Pour que cette mesure fonctionne, elle doit être accompagnée d’un ensemble de politiques complémentaires. Premièrement, il est essentiel d’élargir l’offre de formation professionnelle, notamment dans les zones rurales et dans les régions disposant de moins de centres, afin que tous les jeunes disposent d’une alternative de formation accessible et de qualité. L'expansion de l'EFP ne peut se limiter à une augmentation du nombre de places, mais doit intégrer de nouvelles familles professionnelles liées aux secteurs émergents : numérisation, durabilité, énergie verte et soins. Deuxièmement, il est essentiel de renforcer l’orientation éducative et professionnelle dès les premiers stades de l’ESO. Les étudiants ont besoin d'une réelle information sur les possibilités offertes par les différents parcours de formation et d'un lien direct avec le monde du travail. Pour y parvenir, les centres éducatifs doivent collaborer de manière stable avec les entreprises, les syndicats, les chambres de commerce et les services publics de l'emploi, en intégrant ces réseaux dans leurs projets éducatifs.
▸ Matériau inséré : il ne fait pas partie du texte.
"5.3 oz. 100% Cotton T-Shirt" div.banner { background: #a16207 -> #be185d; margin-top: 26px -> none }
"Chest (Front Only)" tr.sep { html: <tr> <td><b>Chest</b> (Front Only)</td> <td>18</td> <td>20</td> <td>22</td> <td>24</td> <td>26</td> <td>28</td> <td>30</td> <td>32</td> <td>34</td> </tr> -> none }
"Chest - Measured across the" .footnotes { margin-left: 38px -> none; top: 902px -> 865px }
Une politique ambitieuse de bourses et d'aides spécifiques est également nécessaire pour compenser le coût d'opportunité de la poursuite des études pour les familles ayant moins de ressources. L’égalité des chances ne s’obtient pas seulement en ouvrant les portes, mais en aidant chacun à les franchir. De la même manière, il est nécessaire d'impliquer activement le monde des affaires, en offrant des incitations fiscales et des primes aux entreprises qui optent pour la formation en alternance et l'embauche avec apprentissage comme moyen d'accéder à un emploi qualifié. Enfin, il est essentiel de reconnaître et d'accréditer les compétences professionnelles de ceux qui travaillent déjà sans qualification, en permettant leur intégration dans des itinéraires de formation flexibles. Cette politique d'accréditation permanente réduirait la segmentation entre ceux qui sont diplômés et ceux qui ne le sont pas, et favoriserait la mobilité du travail et la mise à jour professionnelle.
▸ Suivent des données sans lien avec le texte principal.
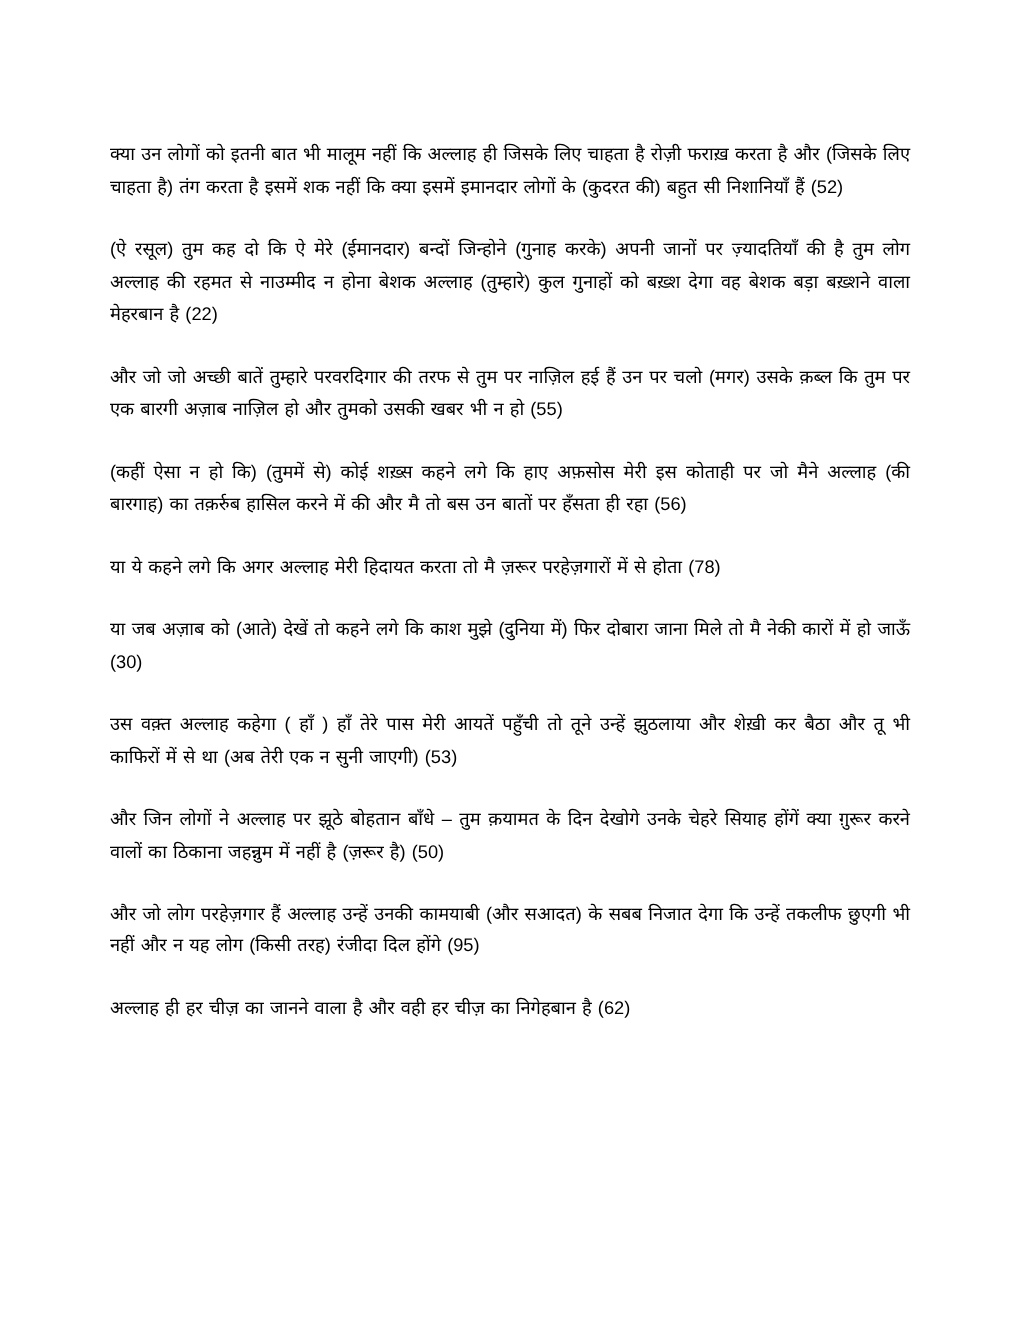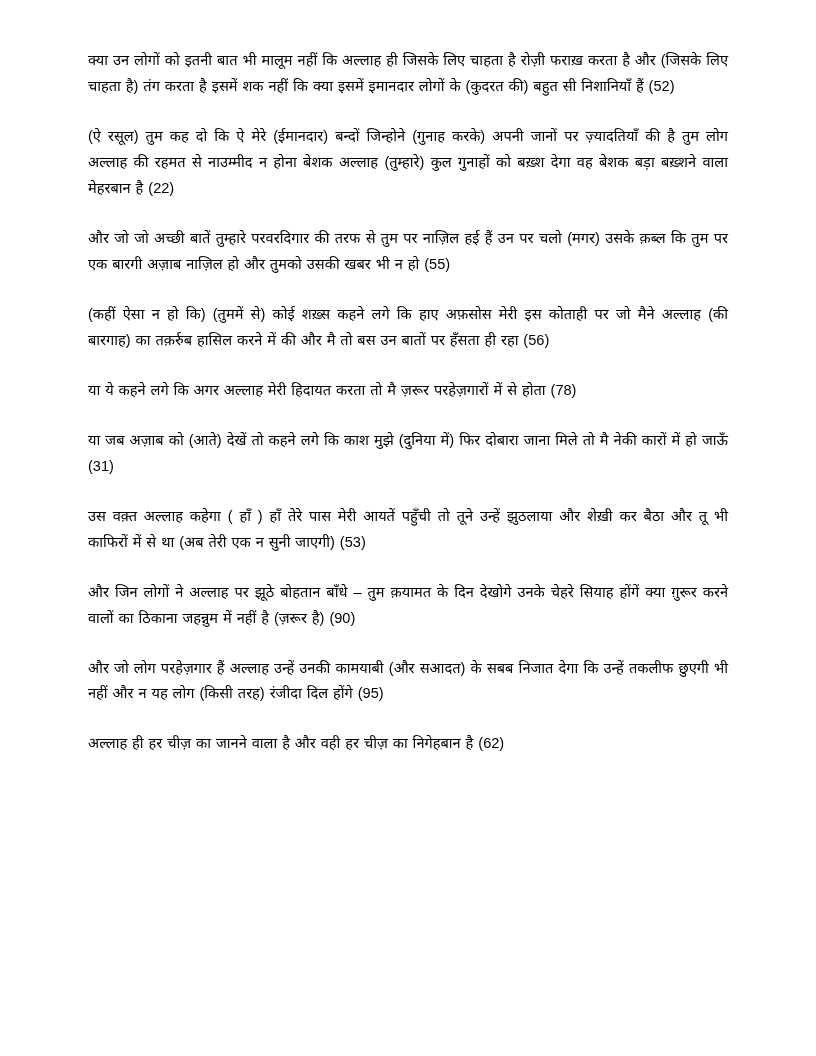"क्या उन लोगों को इतनी" .page { padding: 48px 88px 80px 88px -> 112px 88px 80px 88px }
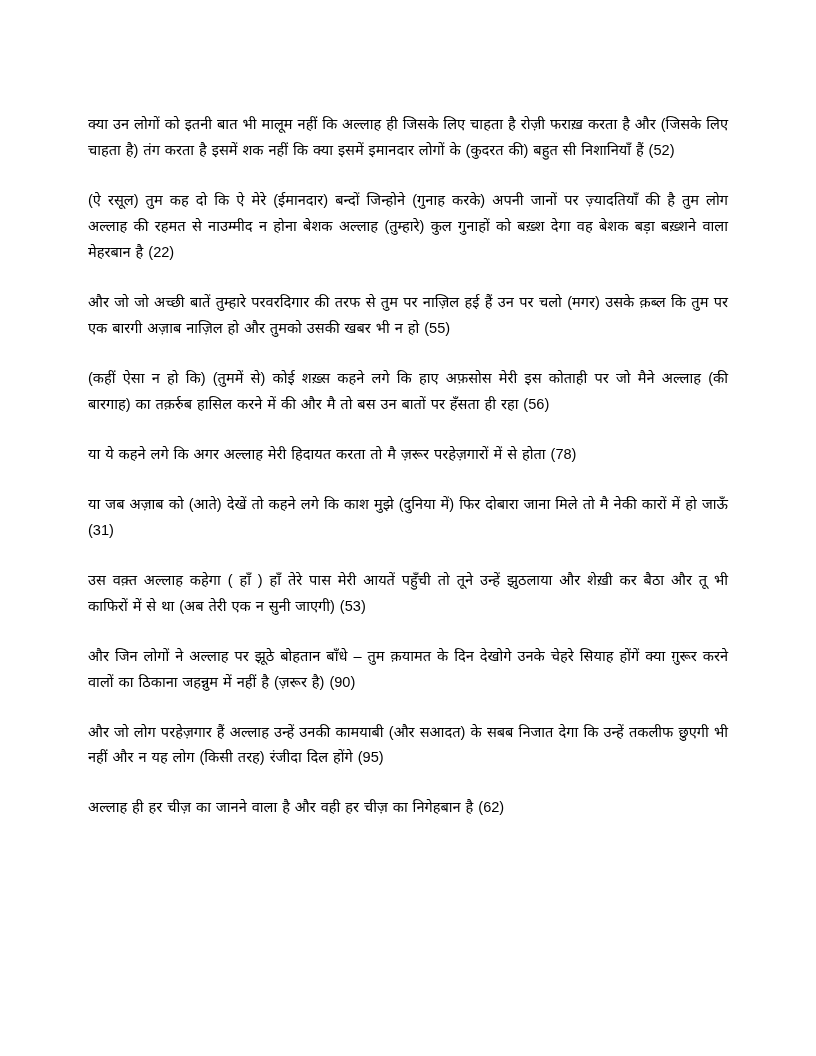"या जब अज़ाब को (आते)" p.para { text: 31 -> 30 }
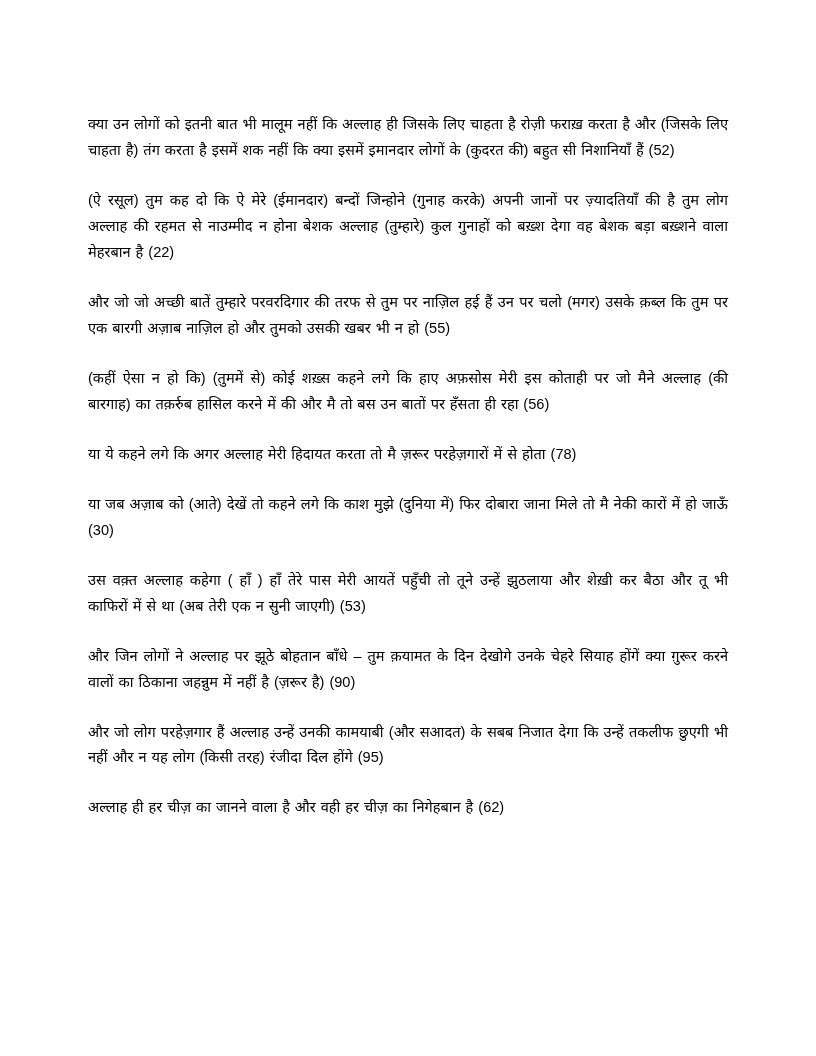"और जिन लोगों ने अल्लाह" p.para { text: 90 -> 50 }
L’Espagne ne peut pas aspirer à une économie à haute valeur ajoutée avec un système éducatif qui laisse de côté une partie de sa jeunesse. Réduire l’abandon scolaire précoce n’est pas seulement un objectif éducatif : c’est une politique nationale. L’Europe qui fonctionne – celle qui allie bien-être, productivité et cohésion sociale – l’entend ainsi depuis des années. L'abandon n'est pas une fatalité. C’est le résultat de décisions politiques et de structures économiques qui permettent encore des trajectoires de non-retour. Si nous voulons garantir un avenir décent à tous les jeunes, nous devons fermer ces voies de fuite et les remplacer par des voies d’apprentissage tout au long de la vie.
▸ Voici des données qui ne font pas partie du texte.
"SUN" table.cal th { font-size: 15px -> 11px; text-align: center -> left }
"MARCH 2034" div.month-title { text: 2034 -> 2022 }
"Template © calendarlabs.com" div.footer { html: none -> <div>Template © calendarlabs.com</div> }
Le contrat de formation et d’apprentissage n’est pas un simple instrument administratif. Il s'agit d'un engagement stratégique : lier éducation et emploi afin qu'aucun jeune ne soit laissé sans qualification et pour que l'Espagne consolide un modèle de développement économique durable et compétitif, parmi les plus avancés d'Europe. Un modèle qui, à son tour, permet une société plus cohésive et plus juste, offrant davantage de possibilités à chacun.